Wilson: That's exactly what it is. I finally did what I always knew what I could do. I'm trying to build off of that to this year. The confidence level is going high into this year. This is a big year for me. I just want to keep it going.
MLB Pipeline: You knew it would take a while, but even if you knew that, was there a part of you that got frustrated with how long the process has taken for you? How did you deal with that?
Wilson: It definitely was frustrating. You see your friends move up and things like that. But when I just focused on myself and didn't worry about what everyone else was doing, that's when I had a breakout year. I stopped focusing on everyone else and just focused on me. And the results came.
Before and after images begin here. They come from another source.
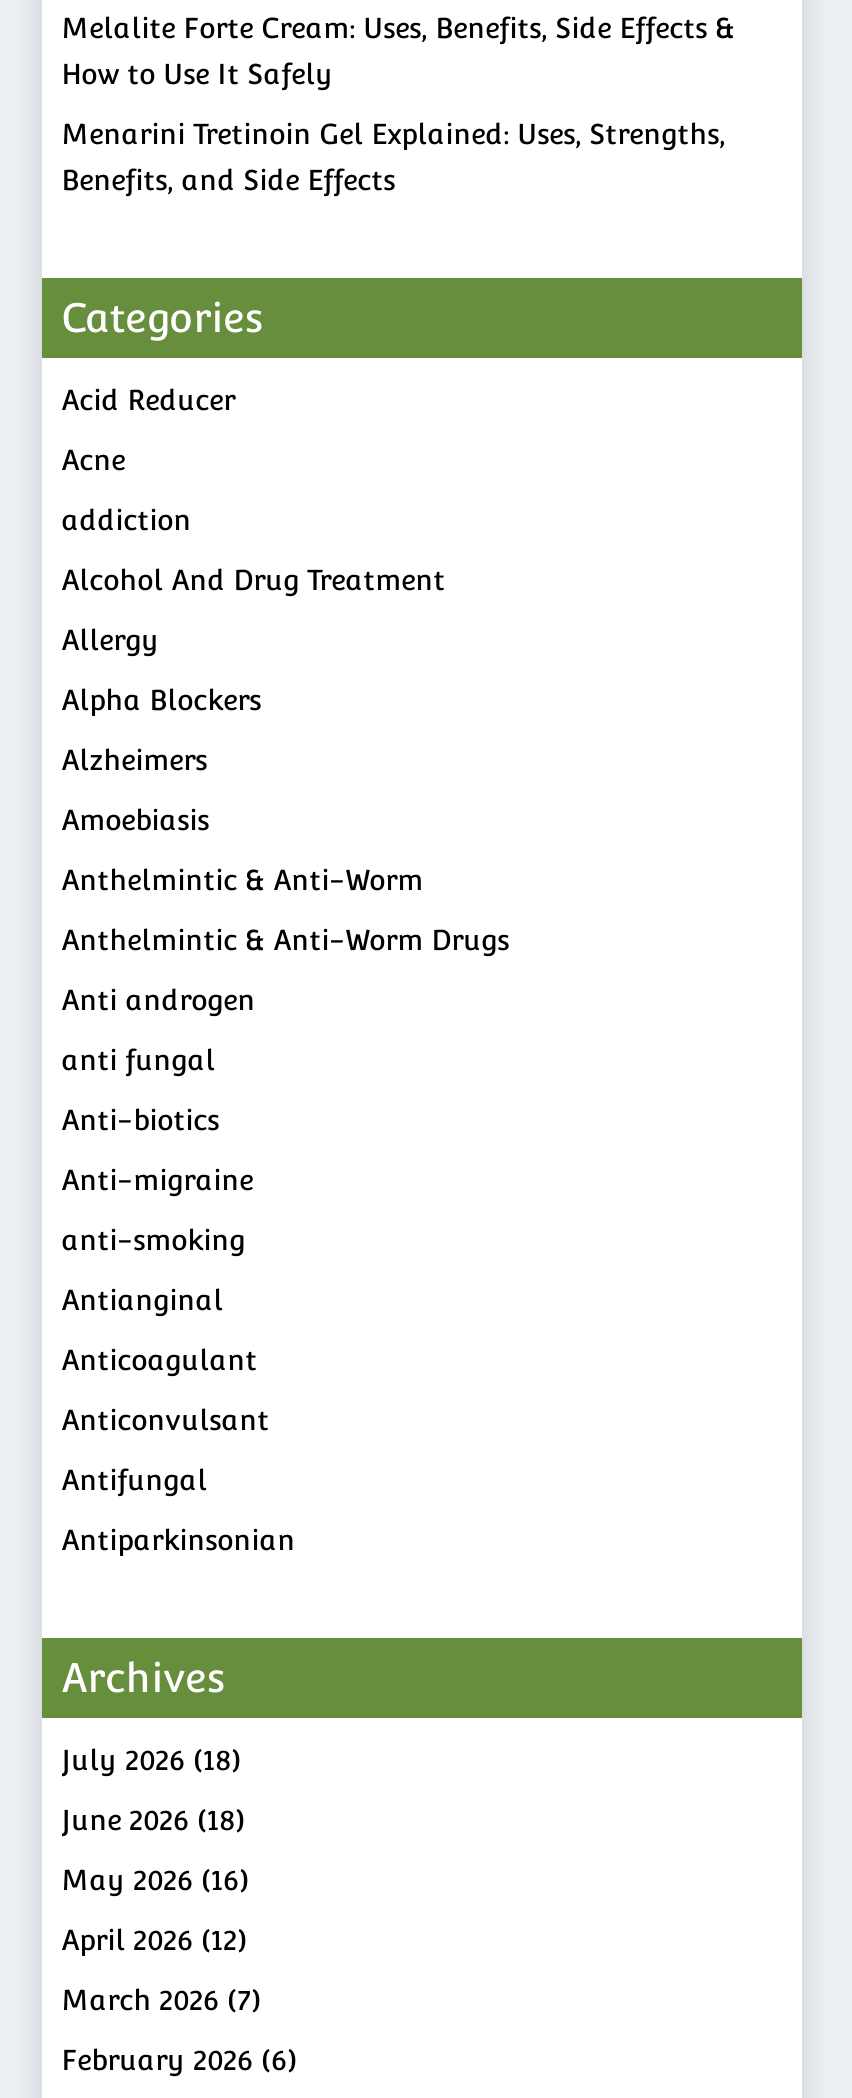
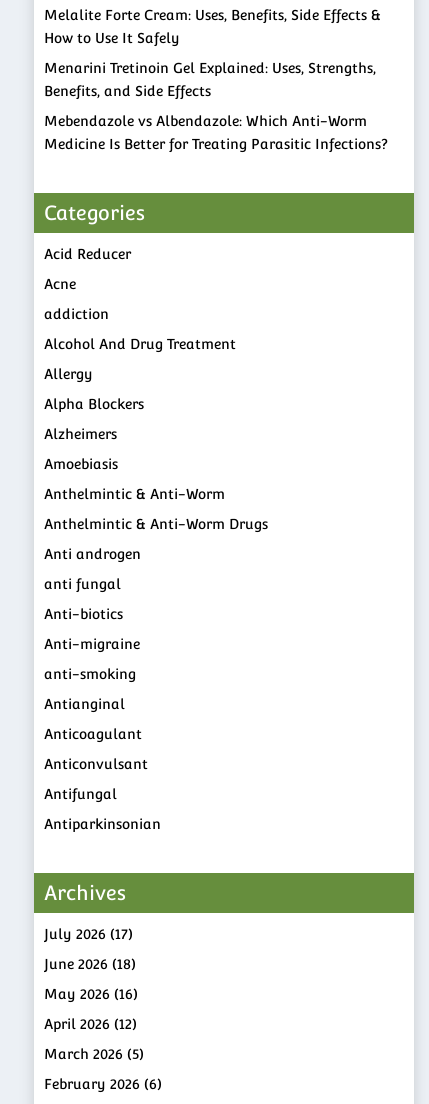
+ Mebendazole vs Albendazole: Which Anti-Worm
+ Medicine Is Better for Treating Parasitic Infections?

- July 2026 (18)
+ July 2026 (17)

- March 2026 (7)
+ March 2026 (5)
MLB Pipeline: I guess if you're going to spend a lot of time at a facility, this would be the one to spend it at.
Wilson: It's very comfortable here. I've seen and heard other people talk about the other complexes and it's definitely one of the nicer ones.
MLB Pipeline: What was it that clicked in 2017? It wasn't an ah-ha moment, was it? But there must have been times when you tried to do something that hadn't worked in the past, but last year it did?
Wilson: It was actually one of my last at-bats in Spring Training. I was feeling comfortable until then, I was having a good Spring Training, but one of my last at-bats, it kind of clicked for me. Going into the year, it just kept going. April, I had the best month of my life. Then through the whole season, I just built off of that, really. It kind of was a click, or aha moment.
MLB Pipeline: They always talk about power being the last tool to come. It did start to come for you last year a little. What happened there, was it just a matter of you growing into your strength more?
Wilson: I always make fun of myself, that I have no pop, but people kept saying, "It's going to come." Now, it's starting to come. I'm excited. Just seeing the progress from when I came in at 17 to now, it's a big difference. I almost don't recognize that guy. I was 170 pounds soaking wet back then. And now I'm 195 pounds. I'm getting there.
MLB Pipeline: The important thing is that you had to learn how to hit before you added that strength. It doesn't seem like you sacrificed any of that for power, right?
Wilson: I didn't feel like I muscled up or anything. The plate discipline came with the at-bats, but last year, the biggest thing was I was way more aggressive in hitter's counts. I think that was the only thing I had to change about my game.
MLB Pipeline: Is that a hard thing to learn? Usually, you think of "aggressive," and you think "swing at everything." You don't want to be that guy, so is it like you're being selectively aggressive?
Wilson: Selectively aggressive is the way to put it. Somebody made it super-simple for me. He said: "If you swing at strikes, you'll be successful. If you swing at balls, you won't." That's all I tried to do, really. I tried to swing at strikes, good pitches.
MLB Pipeline: It's nice when it can be boiled down to be a simple philosophy like that.
Wilson: It has to be for me. I can't do all this complicated stuff that people try to teach you. I try to keep it as simple as possible.
MLB Pipeline: I wanted to ask you about your high school days at Serra. Your school has produced some good players. What kind of pride do you take when you look at the list of guys who have come from there into the pro game?
Wilson: That rap sheet is kind of extensive. I went up there recently. I just saw the All-American list and said, "Wow." It's a big list to live up to, but I feel like I'm up for the challenge. I think I can be a part of that group and not let everybody down.
MLB Pipeline: Are there guys from that list you talk to about the process?
Wilson:Dominic Smith is a big one. I hang out with him, always. He's just a guy I always looked up to growing up. He teaches me the game, what you should do hitting, and everything else. I played with Dominic since I was 10 years old. We played on the same travel team and coming up through high school. I feel really comfortable around him.